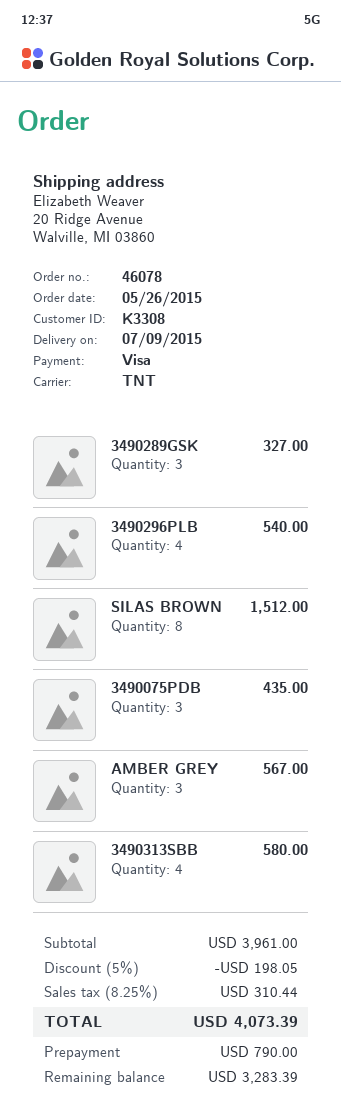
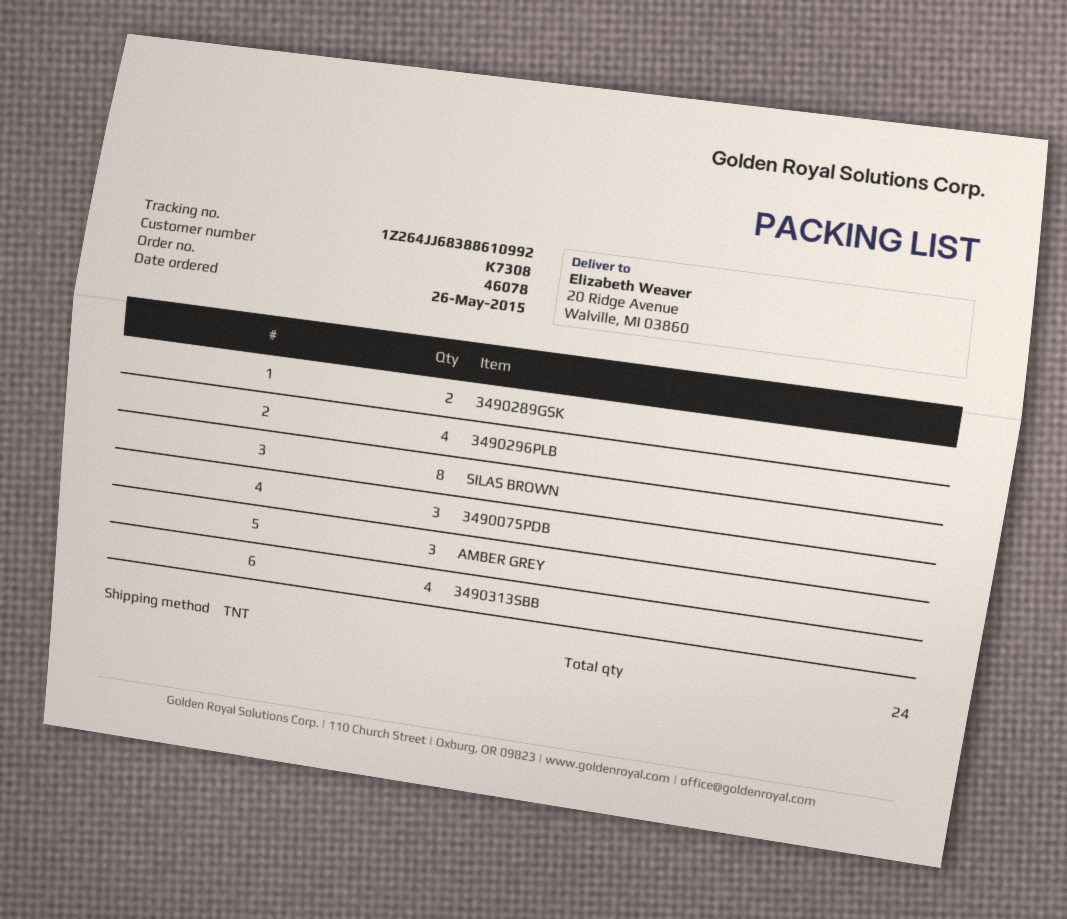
customer number: K3308 -> K7308
3490289GSK: 3 -> 2

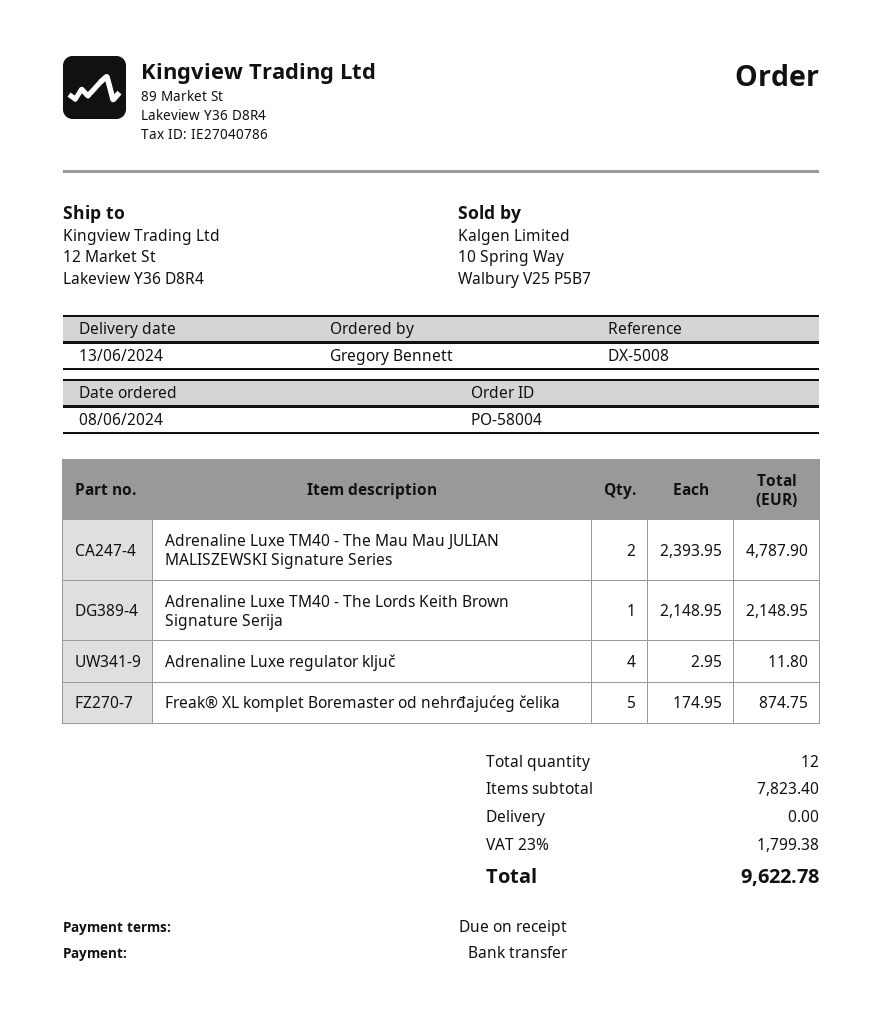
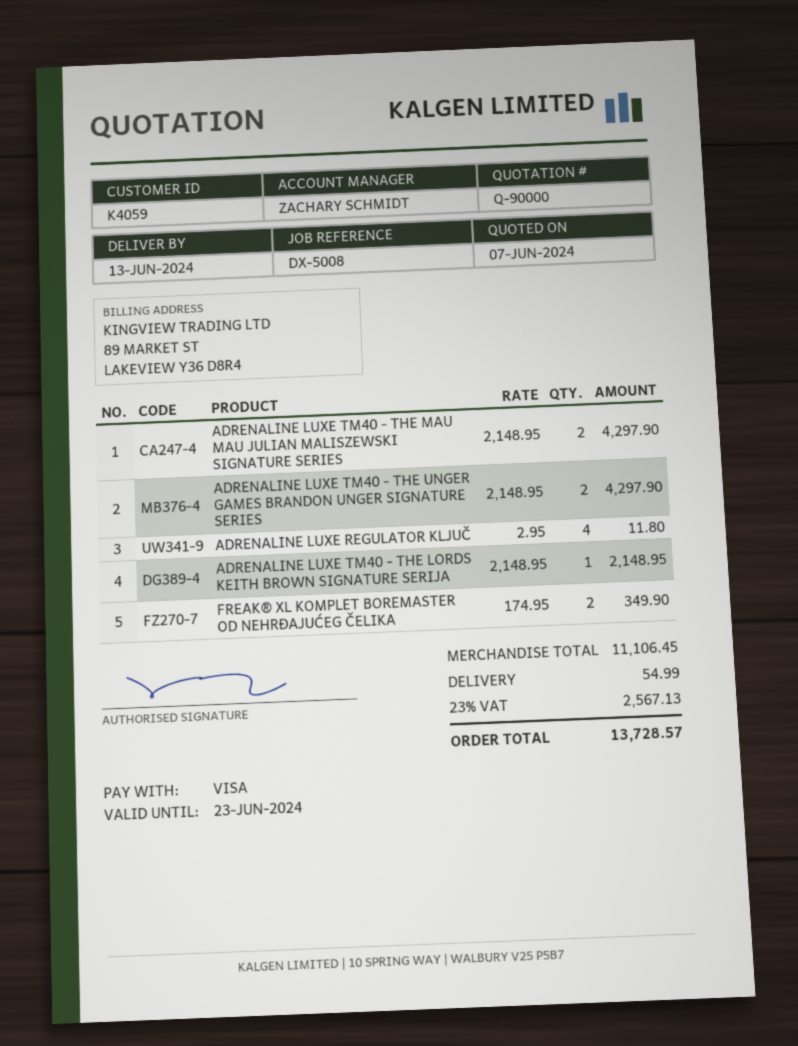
payment method: bank transfer -> Visa
Adrenaline Luxe TM40 - The Mau Mau JULIAN MALISZEWSKI Signature Series: 2 x 2393.95 = 4787.90 -> 2 x 2148.95 = 4297.90
Freak® XL komplet Boremaster od nehrđajućeg čelika: 5 x 174.95 = 874.75 -> 2 x 174.95 = 349.90
ADRENALINE LUXE TM40 - THE UNGER GAMES BRANDON UNGER SIGNATURE SERIES: none -> 2 x 2148.95 = 4297.90
subtotal: 7823.40 -> 11106.45
shipping: 0.00 -> 54.99
tax: 23% = 1799.38 -> 23% = 2567.13
total: 9622.78 -> 13728.57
·····
● Directions for this task:
Exactly as they appear above, write out the line containing "subtotal: 7823.40 -> 11106.45" and each line that comes after it in the records.

● Finished task:
subtotal: 7823.40 -> 11106.45
shipping: 0.00 -> 54.99
tax: 23% = 1799.38 -> 23% = 2567.13
total: 9622.78 -> 13728.57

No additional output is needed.